Non-contact vital sign monitoring enables the estimation of vital signs, such as heart rate, respiratory rate and oxygen saturation (SpO2), by measuring subtle color changes on the skin surface using a video camera. For patients in a hospital ward, the main challenges in the development of continuous and robust non-contact monitoring techniques are the identification of time periods and the segmentation of skin regions of interest (ROIs) from which vital signs can be estimated. This paper presents two convolutional neural network (CNN) models. The first network was designed for detecting the presence of a patient and segmenting the patient's skin area.
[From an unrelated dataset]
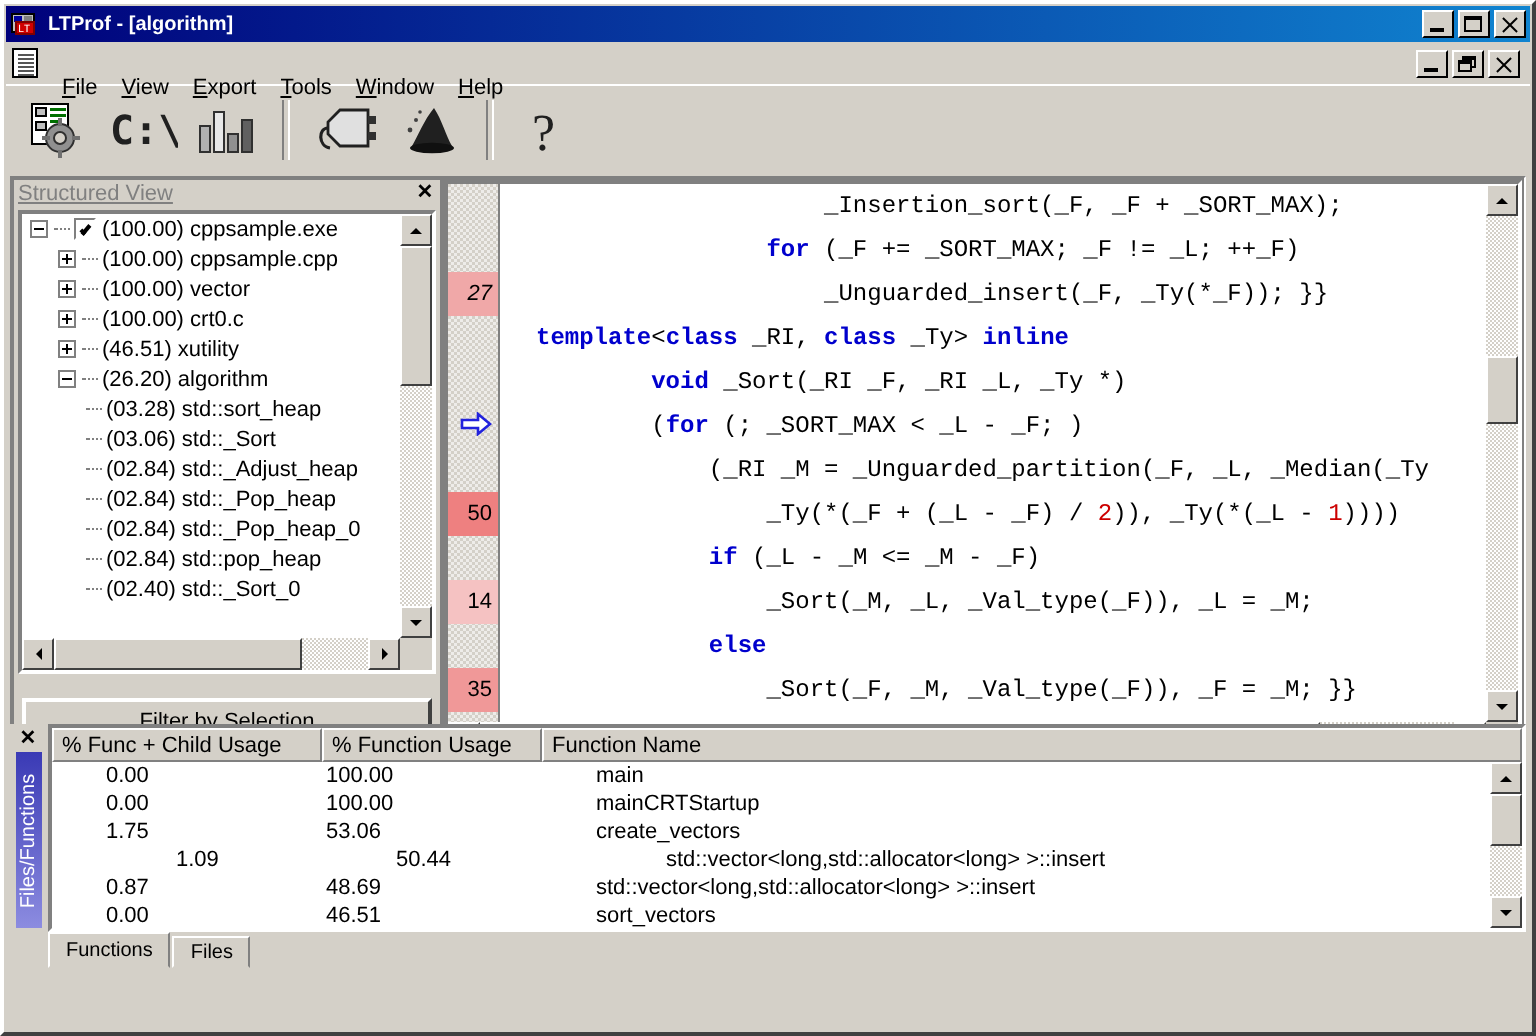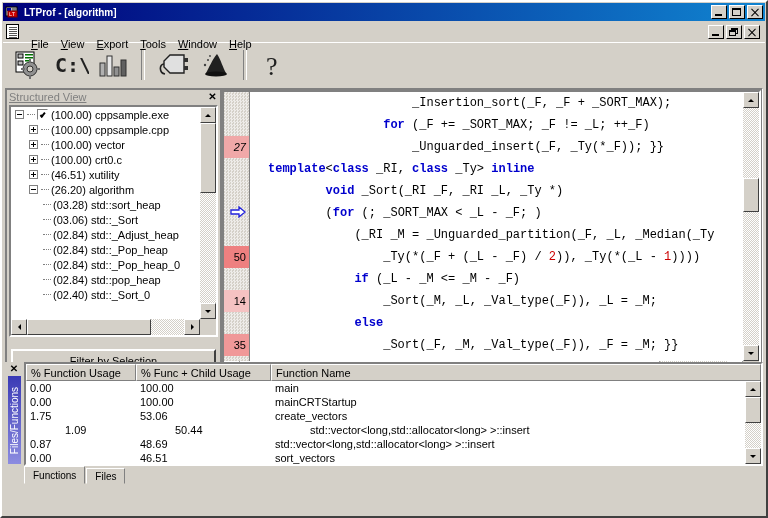"% Function Usage" div.gh { order: before "% Func + Child Usage" -> after "% Func + Child Usage" }
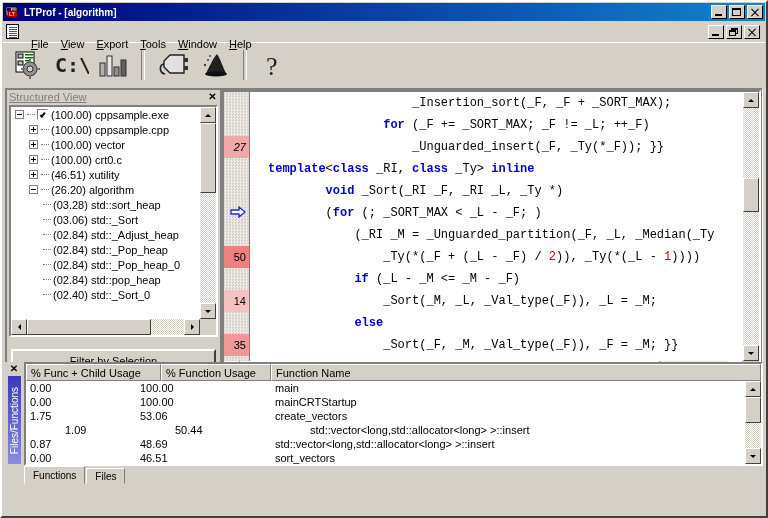"0.00" .grid-body { padding-left: none -> 23px }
The second network combined the output from the first network with optical flow for identifying time periods of clinical intervention so that these periods can be excluded from the estimation of vital signs. Both networks were trained using video recordings from a clinical study involving 15 pre-term infants conducted in the high dependency area of the Neonatal Intensive Care Unit (NICU) of the John Radcliffe Hospital in Oxford, UK. The proposed methods achieved an accuracy of 98.8\% for patient detection, a mean intersection-over-union (IOU) score of 88.6\% for skin segmentation and an accuracy of 94.5\% for clinical intervention detection using two-fold cross validation. Our deep learning models produced accurate results and were robust to different skin tones, changes in light conditions, pose variations and different clinical interventions by medical staff and family visitors. Finally, we show that cardio-respiratory signals can be continuously derived from the patient's skin during which the patient is present and no clinical intervention is undertaken.